What would it be like to immerse yourself into a scholarly argument as you would a movie or video game?

That is a question posed by multimodal scholars and one of the points Tara McPherson presented in her lecture "Experiments in Multimodal Expression" on Thursday, Jan. 17.

Scholars in recently emerging fields such as relational aesthetics and the digital humanities are rethinking how we do scholarship by using networked and digital tools, McPherson, an associate professor at the University of Southern California said.

"Very few scientists, I think, use physical journals at all," McPherson said. "The pre-printing of published articles is very common in fields like physics, where data sets are changing very quickly."

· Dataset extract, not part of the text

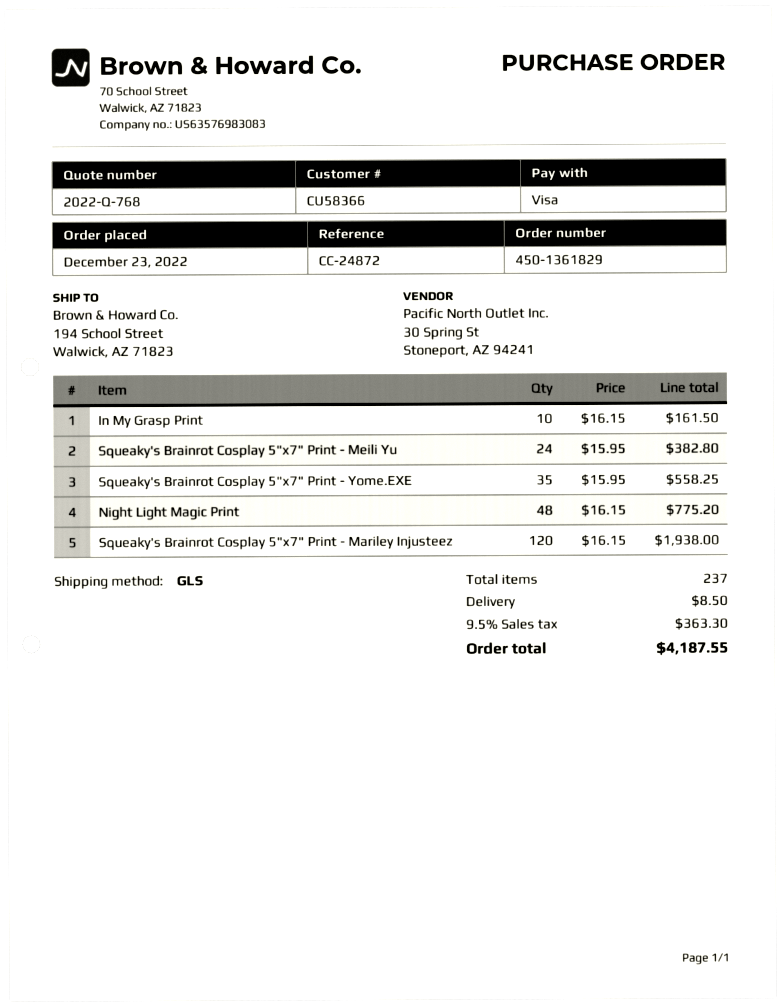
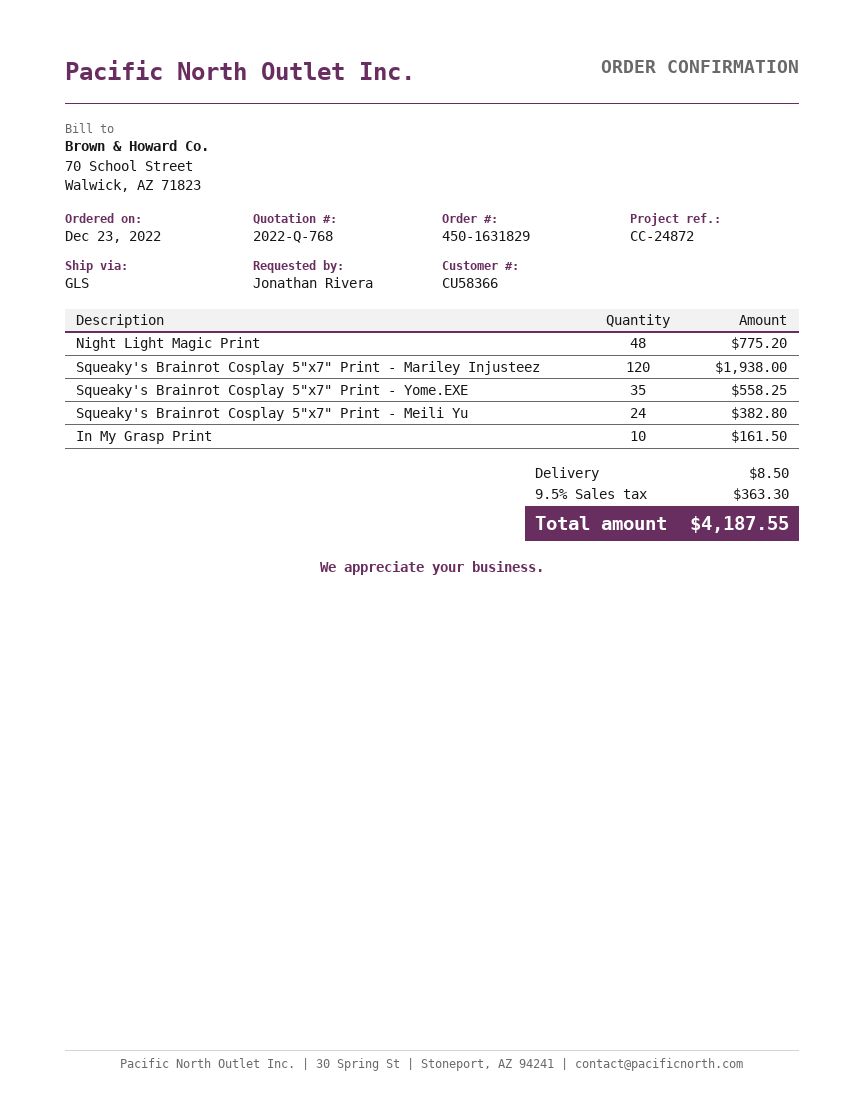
order number: 450-1361829 -> 450-1631829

While many scholarly journals have made their way online, few have changed form in any significant way, McPherson said. This is particularly true in the humanities.

An example of an experiment of relational aesthetics that looks to change this is the Web site Vectors. McPherson is its founding editor.

Vectors is a journal that pushes forward from the normal text-with-pictures format of much online publishing, she said. It seeks to create a space of experimentation and focuses on visual aspects of humanities research.


Its mantra was that we won't publish anything that could appear in print. -Tara McPherson on founding Vectors Journal
Other examples McPherson offered include the Journal for MultiMedia History, the William Blake Archive and the Crooked Timber communal blog.

Each offers new aesthetic forms for scholarly productions and attempts to engage readers in a sensory-rich space.

But Vectors is unique because it provides more visual arguments, like hands-on simulations, instead of just textual arguments, McPherson said.

"We are seeing new genres of scholarship...from the animated archive to the experiential argument, to the interactive documentary, to the spatialized essay, to various forms of visualization," McPherson said.

Vectors and other Web sites will continue to grow over the years and seek to create a space where scholars can experience an argument in a robustly multimedia environment.

McPherson's book "Reconstructing Dixie: Race, Gender and Nostalgia in the Imagined South" received the 2004 John G. Cawelti Award. She was co-organizer of the 1999 conference "Interactive Frictions" and is a founding organizer of "Race in Digital Space."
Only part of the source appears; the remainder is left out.